It’s been a long, hard year – and I’ve accomplished quite a bit. I wish I had documented more as I went, but I had a hard enough time keeping my head above water. Maybe over the next couple weeks I’ll be able to reflect upon my experiences and give you all an idea of what it was like.

I wish I had updated with at least a little blurb every day. I didn’t because I thought it would be annoying to just get a few sentences of “kids say the damnedest things,” but they really do. I did keep a written journal here and there, so maybe I will post some of that.

Over the summer I hope to teach summer camp at a local science center, so I will update on that experience as well as the “job hunt.” I have some places in mind, and have been to a job fair, but I haven’t seriously started hunting. That starts next week.

I’m going to miss these kids. Maybe more than I will any future classes… they’ve taught me so much about myself. I intend to visit periodically before their year ends in June.

I can’t believe that I will be graduating in exactly 20 days. It’s been a journey, and I hope you’re willing to follow along to the next one!

“Teaching first graders to cough”

The title of this post is also its inspiration. It’s a search string that brought somebody here, and I was actually disappointed when I realized that my site probably didn’t help them at all.

I have first graders. They cough. I try to teach them how to do it without expelling their ick all over me. I should share.

First of all – NEVER HAVE THEM COVER THEIR MOUTH WITH THEIR HANDS! They’ll just use their hands to spread that nastiness all over the place. Yes, some schools can still give their kids hand sanitizer (thank goodness!), but still… will they use it? Really? In the middle of the hallway, 5 minutes away from the classroom? Exactly.

I always tell my students to cough into their elbow. I guess it’s technically the crook of their arm, but they understand what you mean when you say “into your elbow.” Most of the time, during cold and flu season, their arms are covered in clothes, anyway, so they shouldn’t bitch too much about coughing on themselves. Also, I’m not afraid to tell them “I’d rather you cough on you than on me!”

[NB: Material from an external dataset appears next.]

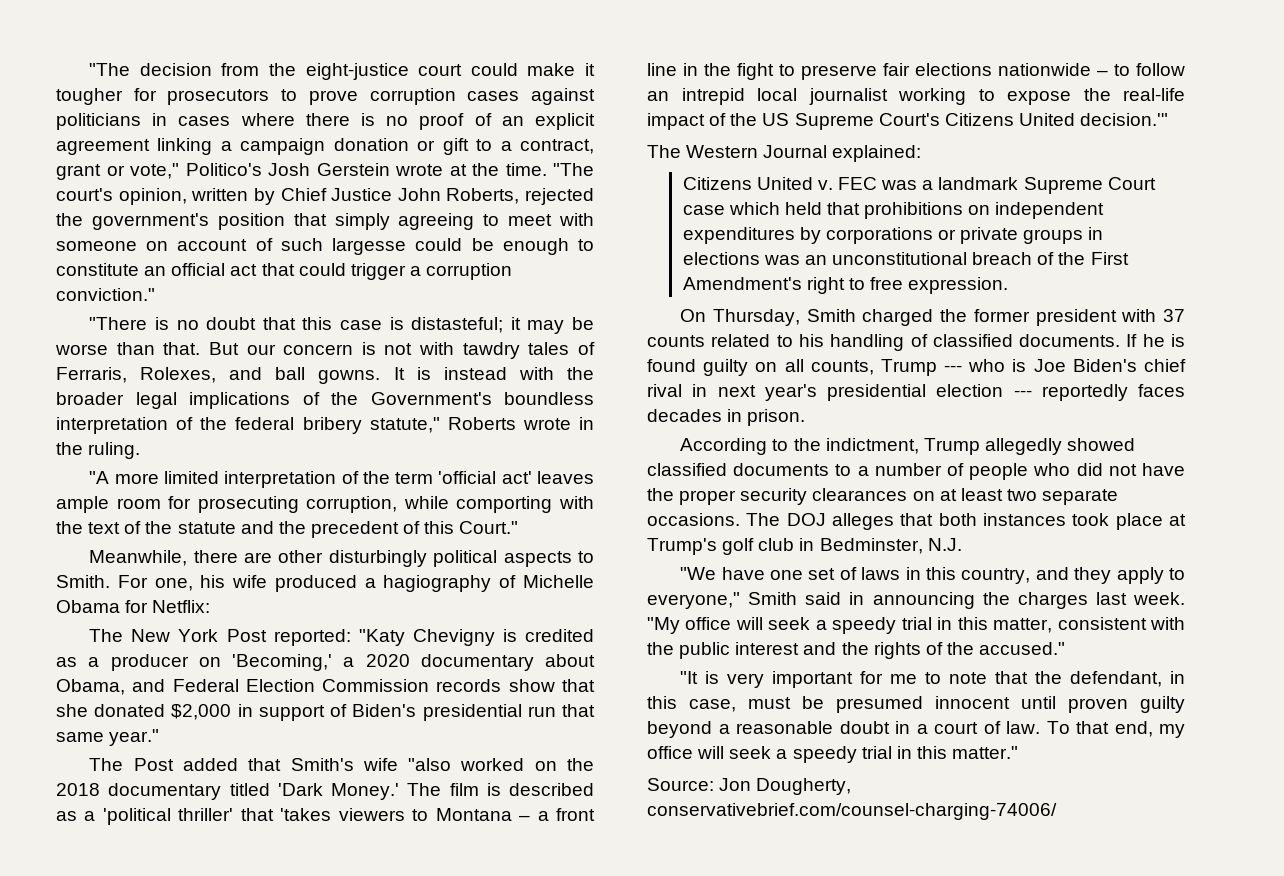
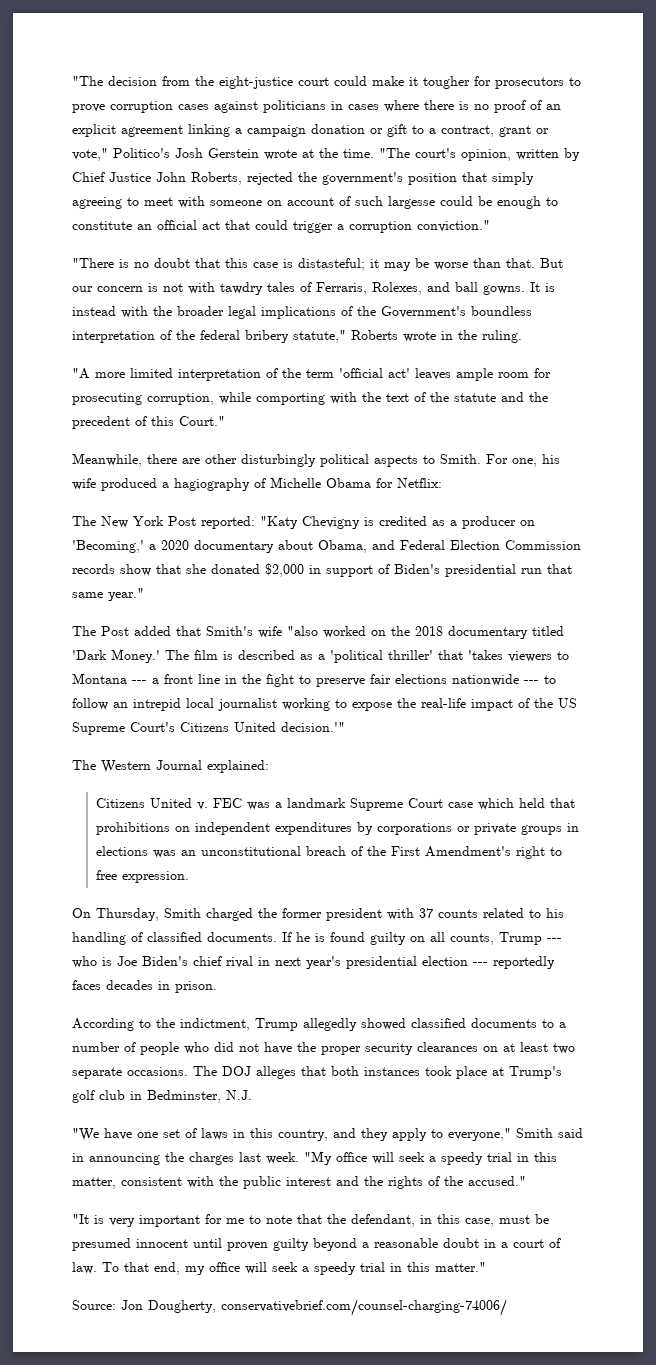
- The film is described as a 'political thriller' that 'takes viewers to Montana – a front line in the fight to preserve fair elections nationwide – to follow an intrepid local journalist working to expose the real-life impact of the US Supreme Court's Citizens United decision.'"
+ The film is described as a 'political thriller' that 'takes viewers to Montana --- a front line in the fight to preserve fair elections nationwide --- to follow an intrepid local journalist working to expose the real-life impact of the US Supreme Court's Citizens United decision.'"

I got the plague pretty bad, this year. I was sick (like, nasty sick) for over three weeks. Hooray, sinus infection! I don’t want to get sick again, this semester. However, I’ve had a really sore throat for two or so weeks, now… I thought it was getting better, but it seems to be just as bad as ever. I’m thinking I might have some form of strep where only the throat is sore. I’m hoping to get tested this week, and probably go back on antibiotics (joy), but it really is annoyingly painful. Like “I don’t want to swallow” painful. Talking doesn’t hurt really badly, just swallowing and singing. But I can still do both.

Anyway, I just wanted to add this bit of advice.

Cough into your elbow.

(This is good advice for adults, too, who are often worse about washing their hands than kids.)

Classroom management

Ah, the age-old question. How should I manage the behavior of my students? Everyone gets pretty heated about this issue, because there are such differing opinions on what works, what doesn’t, and why. Being new to this, I have my opinions, and what I’ve been told to avoid, but I really haven’t been able to find a system that seems to work for me and my class. Of course, right now I have to follow the school-wide policy, and stay pretty much in sync with what my cooperating teacher was doing before I took over, but I can still tweak things a little.

Some background:

My school follows the Positive Behavior Support (PBS) system. Because I’m a student teacher, I have very little clue what that is, except to know that it tries to redirect negative behavior, and encourage positive behavior, by offering more intrinsic rewards (certificates and recognition instead of candy or toys).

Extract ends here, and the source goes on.